| Activity |
Only the lines from the start of the data through the line with "- Anything from a 1000 – 5000$." belong in the copy. Restate them word for word, minus the pictures.

| Records provided |
*** Begin section ***

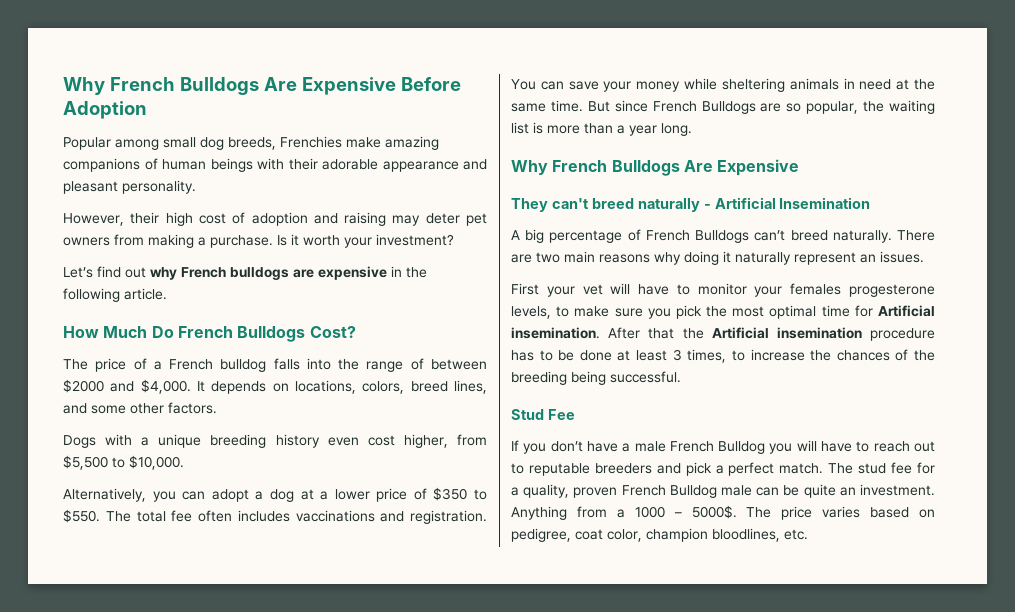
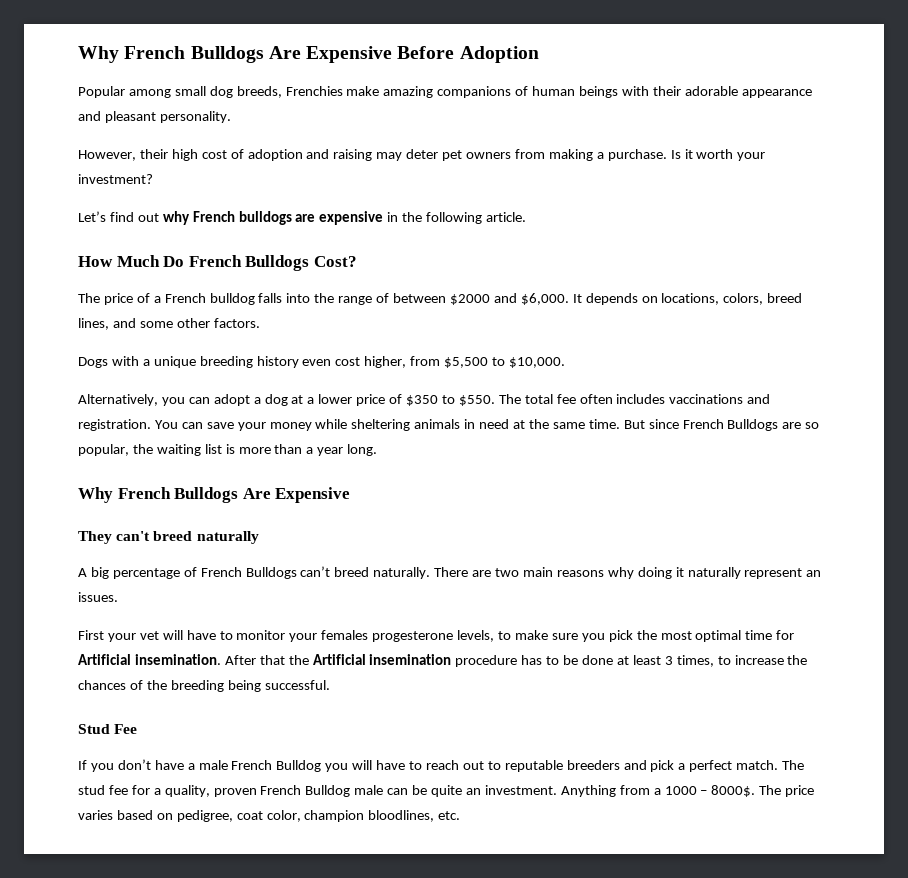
- The price of a French bulldog falls into the range of between $2000 and $4,000.
+ The price of a French bulldog falls into the range of between $2000 and $6,000.
- They can't breed naturally - Artificial Insemination
+ They can't breed naturally
- Anything from a 1000 – 5000$.
+ Anything from a 1000 – 8000$.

*** End section ***

| Task answer |
- The price of a French bulldog falls into the range of between $2000 and $4,000.
+ The price of a French bulldog falls into the range of between $2000 and $6,000.
- They can't breed naturally - Artificial Insemination
+ They can't breed naturally
- Anything from a 1000 – 5000$.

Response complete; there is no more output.